The textbook algorithm is to minimize
$$\|Ax-m\|_1+\alpha\|x\|_0$$
where $\|x\|_0$ counts the number of non-zero coefficients. Since that is a bad function for the determination of a descent direction, one softens the counting norm to
$$\|x\|_ε=\sum_k|x_k|^ε$$
for some small value of $ε$. For instance, for $|x_k|>\exp(-\tfrac1{\sqrtε})$, which is a very small threshold, one gets $|x_k|^ε>\exp(-\sqrtε)\ge 1-\sqrtε$, so that all not too small and not too large values get mapped to $1$ and only really small values get mapped to zero.
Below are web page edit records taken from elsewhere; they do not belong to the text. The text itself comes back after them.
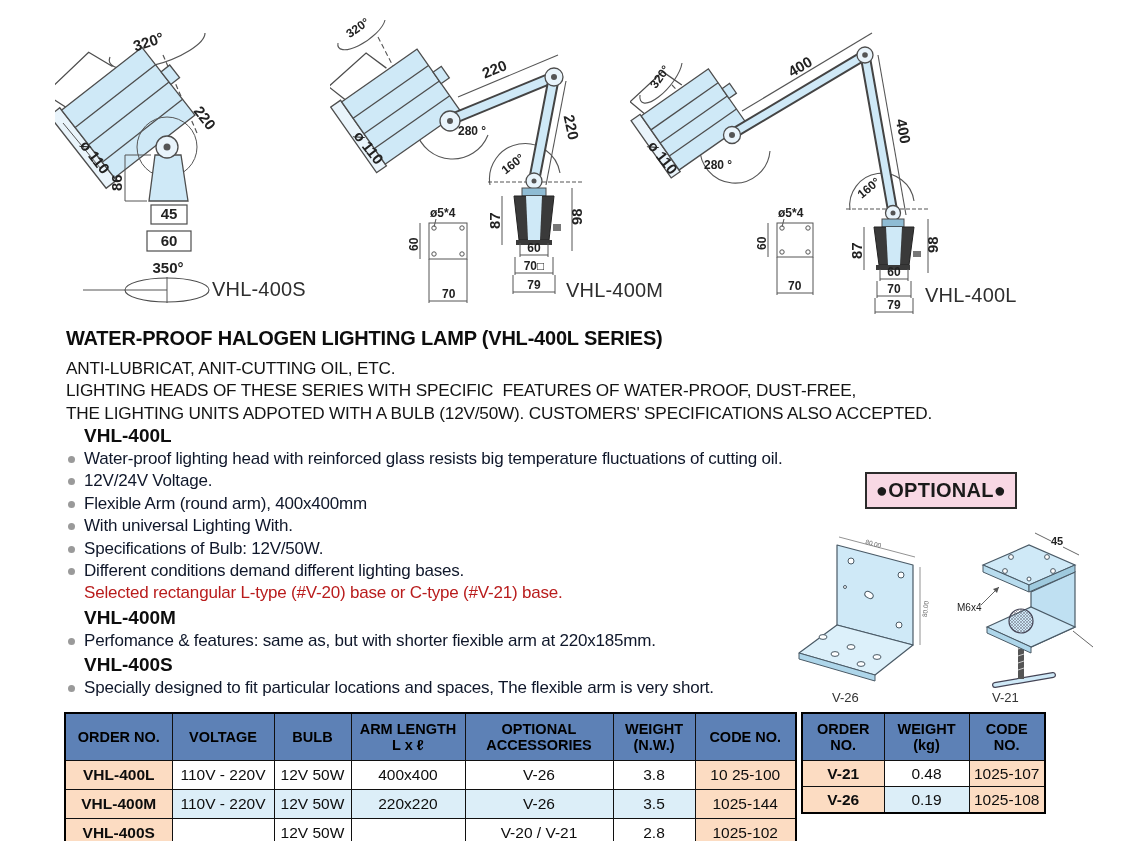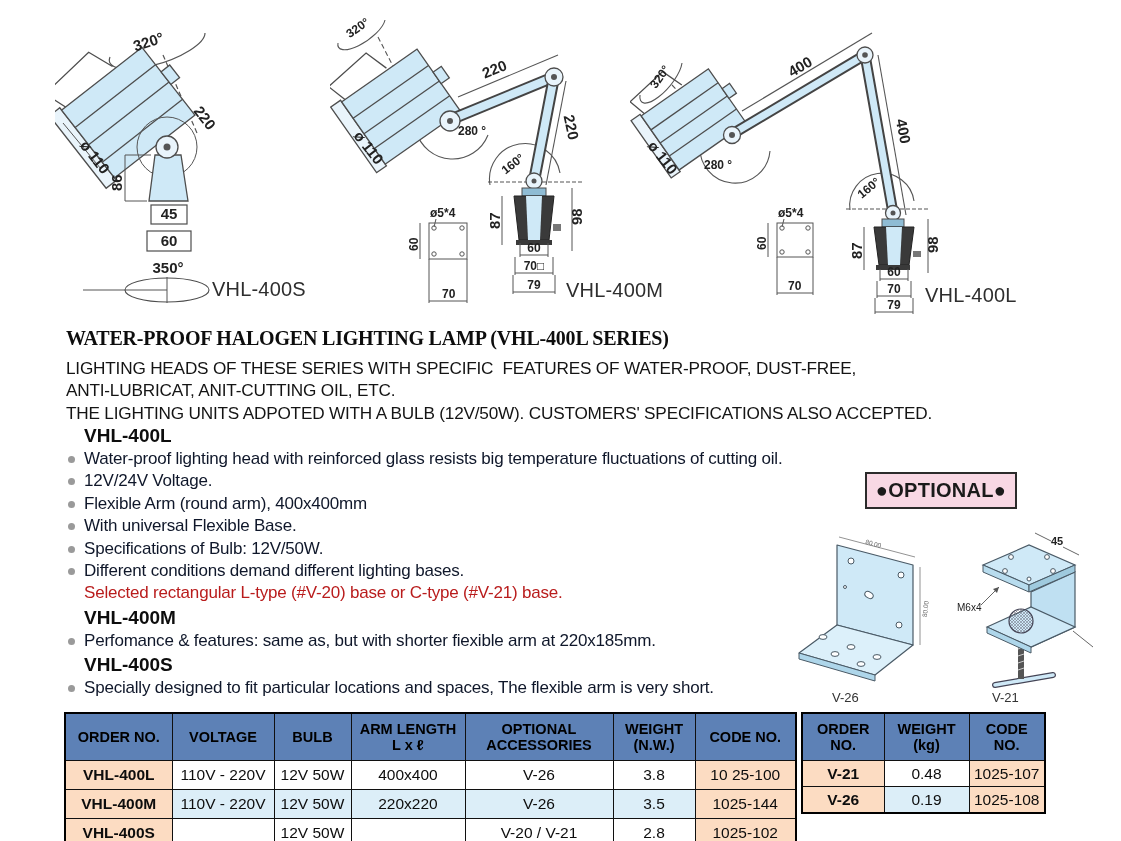"WATER-PROOF HALOGEN LIGHTING LAMP" div.abs { font-family: Liberation Serif, serif -> none }
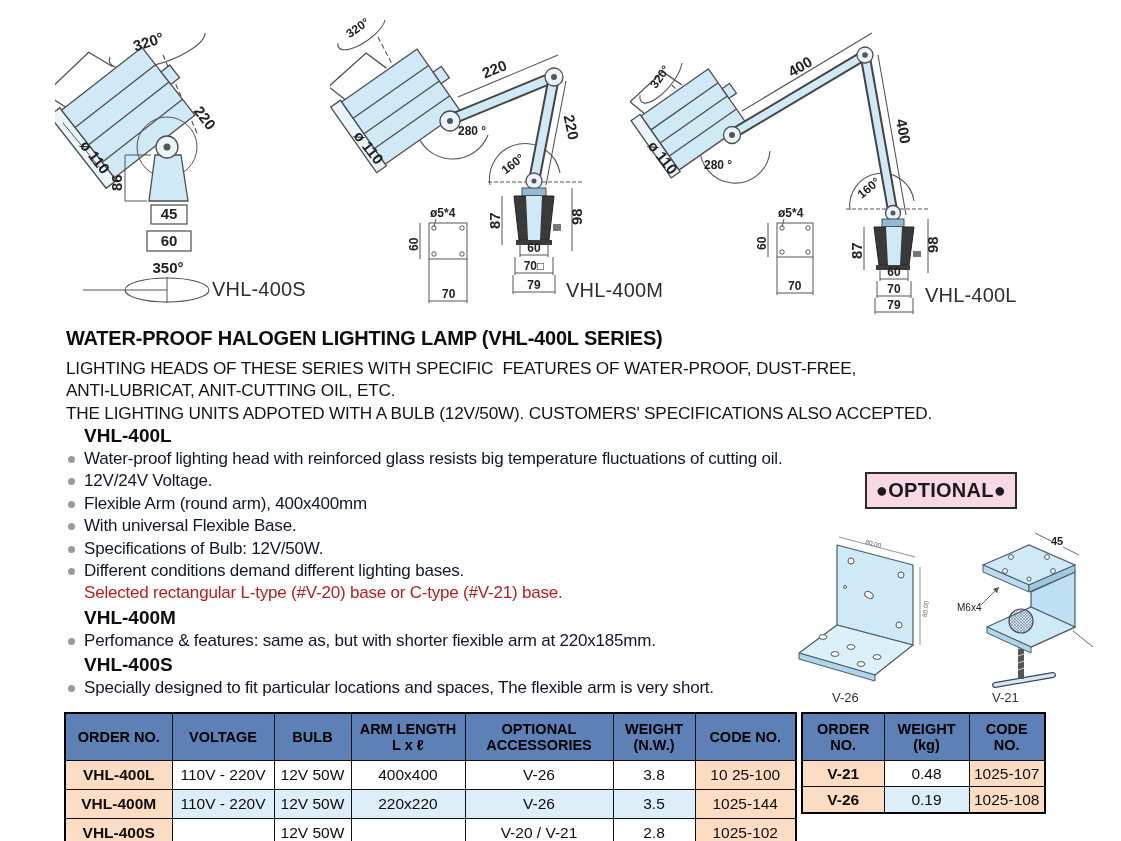"LIGHTING HEADS OF THESE SERIES" div.intro-line { order: before "ANTI-LUBRICAT, ANIT-CUTTING OIL, ETC." -> after "ANTI-LUBRICAT, ANIT-CUTTING OIL, ETC." }
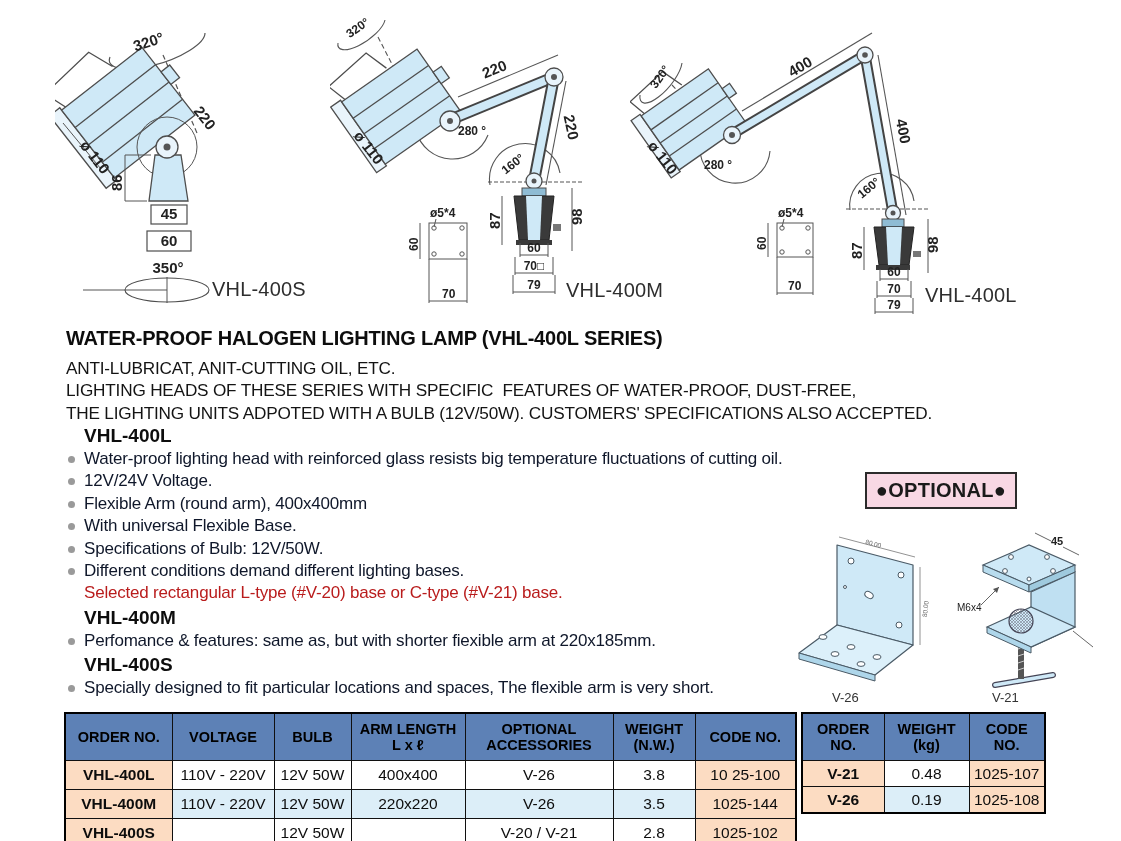"With universal Flexible Base." span { text: Flexible Base -> Lighting With }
To get a really smooth function, mostly for theoretical purposes, one can smoothen the kink at $0$ by using
$$\|x\|'_ε=\sum_k(\delta^2+|x_k|^2)^{ε/2}$$
and obviously choosing $δ$ small enough so that $x_k=0$ still gets mapped close to $0$, for instance by choosing $δ=\exp(-\tfrac1{\sqrtε^3})$.
Now that this answer is completely orthogonal to the question in its current form, I hope that someone else has more insight into the topic of matrix selection. What I know is this:
In the beginning, before compressed or compressive sensing existed as word, $A$ was a matrix of wavelet or wavelet-like coefficients. The whole idea of wavelet based compression (and JPEG) is to zero out small coefficients (and truncate the binary representation of non-null coefficients). This can be improved upon in one direction by observing and utilizing correlations in the detail coefficients over multiple scales, or in the other direction by making the basis vectors even more uncorrelated and thus reducing those fractal features.
There may also be algorithms that start with a random matrix and modify or reject it based on certain frame conditions.